Output, exactly as written, the lines below starting at the line containing "color: #737373 ->" and ending at the line containing "html: none ->". Drop the pictures and keep both end lines.

_AVAILABLE DATA_.

━━━━━━

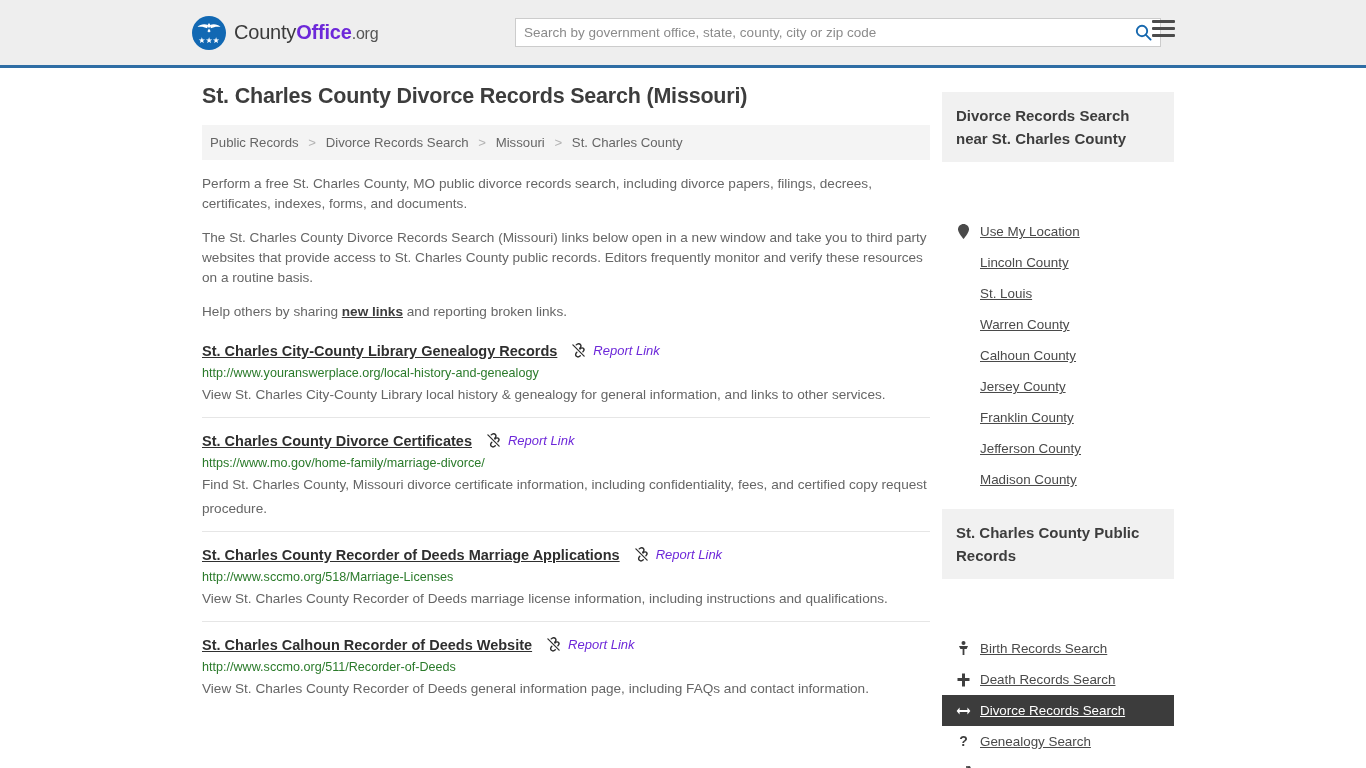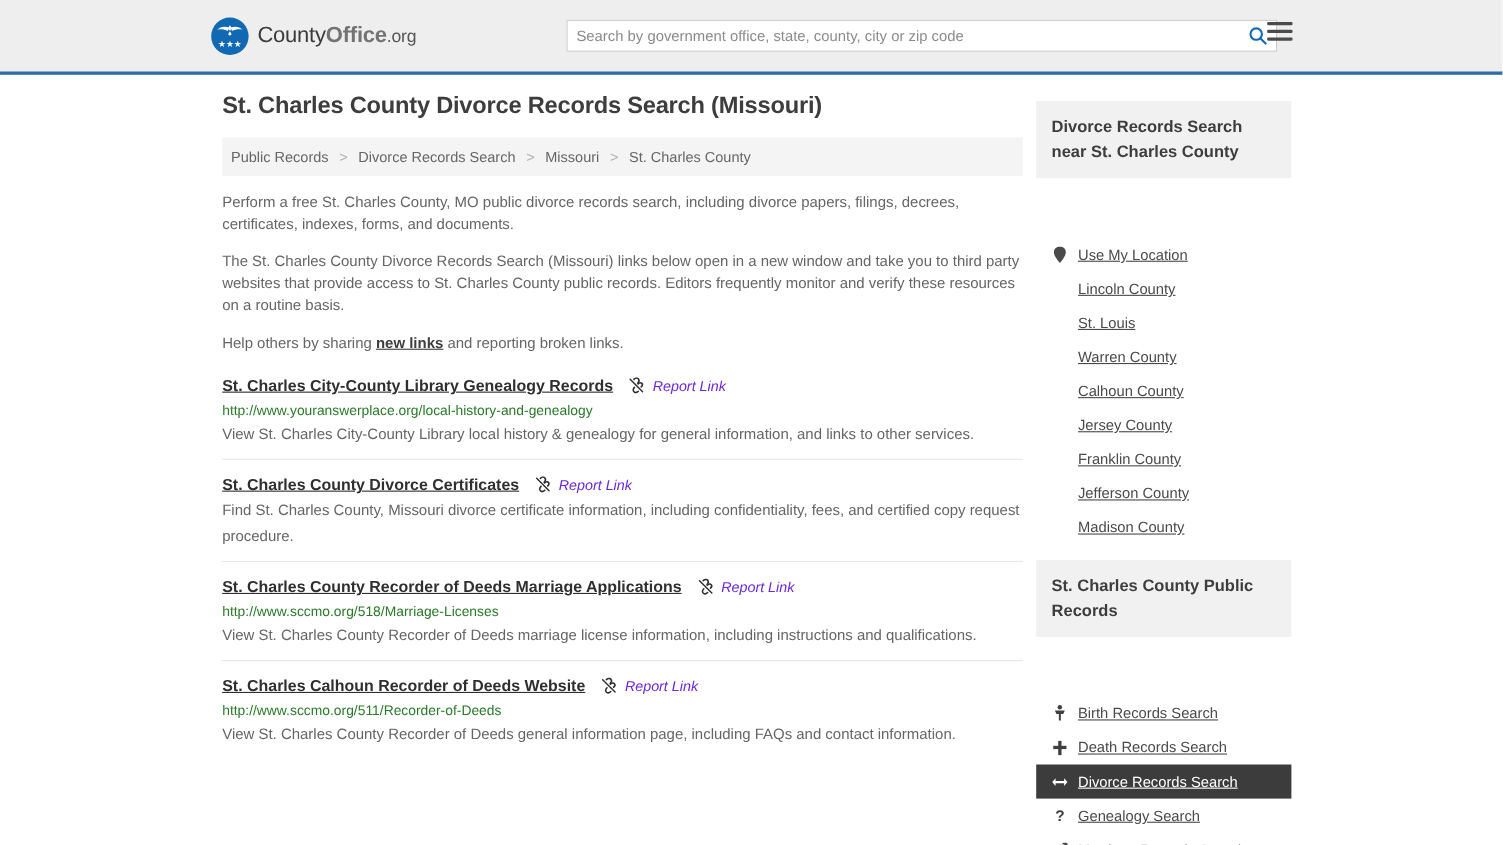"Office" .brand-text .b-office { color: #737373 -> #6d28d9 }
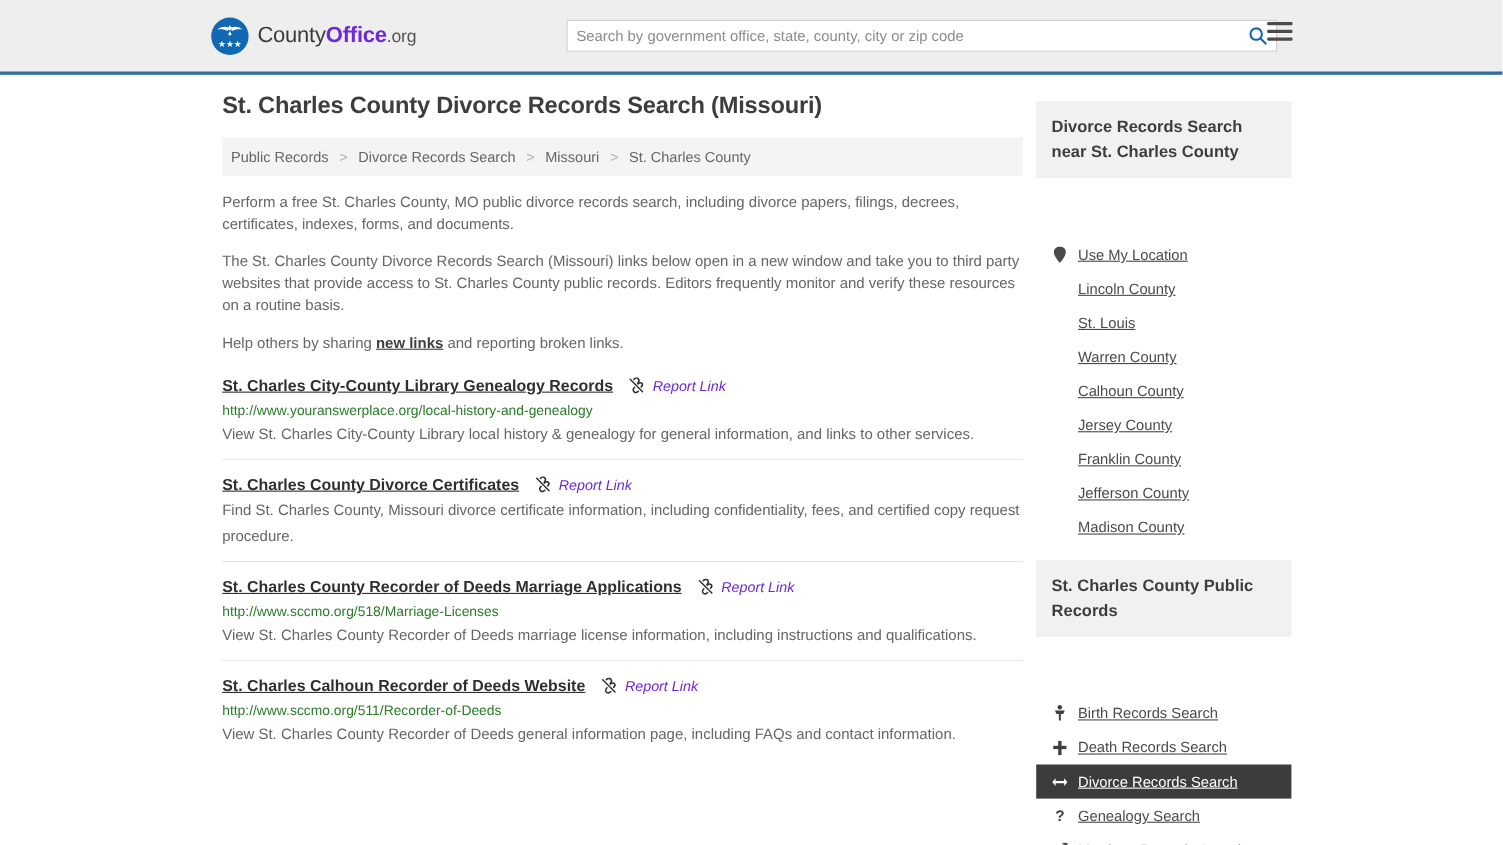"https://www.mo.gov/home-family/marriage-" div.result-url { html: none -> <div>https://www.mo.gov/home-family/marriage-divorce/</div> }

━━━━━━

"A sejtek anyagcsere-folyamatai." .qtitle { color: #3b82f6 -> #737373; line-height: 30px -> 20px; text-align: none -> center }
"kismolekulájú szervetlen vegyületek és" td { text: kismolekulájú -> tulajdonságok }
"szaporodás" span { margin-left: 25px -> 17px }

━━━━━━

_YOUR SOLUTION_.
"Office" .brand-text .b-office { color: #737373 -> #6d28d9 }
"https://www.mo.gov/home-family/marriage-" div.result-url { html: none -> <div>https://www.mo.gov/home-family/marriage-divorce/</div> }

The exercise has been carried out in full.